What this task involves: Exactly the lines from the opening of the data through the line containing "z-index: 60;" should be reproduced, please, with nothing added.

** Supplied data follows **

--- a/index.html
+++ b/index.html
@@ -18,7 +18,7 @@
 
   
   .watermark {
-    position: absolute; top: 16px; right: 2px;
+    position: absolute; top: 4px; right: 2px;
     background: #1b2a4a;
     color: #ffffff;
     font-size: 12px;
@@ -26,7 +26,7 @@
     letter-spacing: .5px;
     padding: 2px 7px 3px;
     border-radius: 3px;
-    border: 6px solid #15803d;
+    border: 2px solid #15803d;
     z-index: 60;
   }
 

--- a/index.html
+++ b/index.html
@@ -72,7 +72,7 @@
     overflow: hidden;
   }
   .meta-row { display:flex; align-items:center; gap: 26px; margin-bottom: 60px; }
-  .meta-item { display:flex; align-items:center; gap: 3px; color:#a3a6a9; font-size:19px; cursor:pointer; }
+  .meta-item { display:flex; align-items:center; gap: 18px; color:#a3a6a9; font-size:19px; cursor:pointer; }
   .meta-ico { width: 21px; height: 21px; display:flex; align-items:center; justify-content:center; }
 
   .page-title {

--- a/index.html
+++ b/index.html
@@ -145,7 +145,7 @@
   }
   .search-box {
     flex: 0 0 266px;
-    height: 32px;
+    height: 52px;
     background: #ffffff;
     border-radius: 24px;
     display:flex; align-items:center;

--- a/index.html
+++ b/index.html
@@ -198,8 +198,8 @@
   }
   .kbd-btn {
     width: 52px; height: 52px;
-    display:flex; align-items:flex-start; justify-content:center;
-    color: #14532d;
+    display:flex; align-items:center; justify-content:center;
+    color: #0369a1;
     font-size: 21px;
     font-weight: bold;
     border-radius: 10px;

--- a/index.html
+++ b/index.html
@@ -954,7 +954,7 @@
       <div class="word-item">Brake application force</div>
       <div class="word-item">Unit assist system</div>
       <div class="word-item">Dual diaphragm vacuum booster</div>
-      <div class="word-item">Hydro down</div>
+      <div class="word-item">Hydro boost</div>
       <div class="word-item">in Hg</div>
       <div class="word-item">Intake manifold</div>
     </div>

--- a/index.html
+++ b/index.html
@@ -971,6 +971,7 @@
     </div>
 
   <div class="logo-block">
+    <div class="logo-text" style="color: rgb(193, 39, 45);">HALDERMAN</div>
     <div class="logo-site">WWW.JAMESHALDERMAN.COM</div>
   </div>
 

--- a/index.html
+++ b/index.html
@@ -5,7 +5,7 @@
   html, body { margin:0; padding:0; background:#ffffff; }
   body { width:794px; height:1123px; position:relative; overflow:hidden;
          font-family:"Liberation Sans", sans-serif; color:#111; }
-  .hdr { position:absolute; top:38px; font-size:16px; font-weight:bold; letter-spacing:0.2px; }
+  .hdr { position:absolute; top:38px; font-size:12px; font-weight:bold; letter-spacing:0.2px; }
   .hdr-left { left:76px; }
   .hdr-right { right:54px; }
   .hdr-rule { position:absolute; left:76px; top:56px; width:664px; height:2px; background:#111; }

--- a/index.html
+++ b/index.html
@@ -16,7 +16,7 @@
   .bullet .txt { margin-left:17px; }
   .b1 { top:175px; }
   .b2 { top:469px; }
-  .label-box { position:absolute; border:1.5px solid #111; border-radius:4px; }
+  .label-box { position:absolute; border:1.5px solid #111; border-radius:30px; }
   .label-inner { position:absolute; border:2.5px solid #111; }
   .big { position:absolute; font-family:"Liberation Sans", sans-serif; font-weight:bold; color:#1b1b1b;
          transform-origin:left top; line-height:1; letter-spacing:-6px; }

** End of Supplied data **

Result below:
--- a/index.html
+++ b/index.html
@@ -18,7 +18,7 @@
 
   
   .watermark {
-    position: absolute; top: 16px; right: 2px;
+    position: absolute; top: 4px; right: 2px;
     background: #1b2a4a;
     color: #ffffff;
     font-size: 12px;
@@ -26,7 +26,7 @@
     letter-spacing: .5px;
     padding: 2px 7px 3px;
     border-radius: 3px;
-    border: 6px solid #15803d;
+    border: 2px solid #15803d;
     z-index: 60;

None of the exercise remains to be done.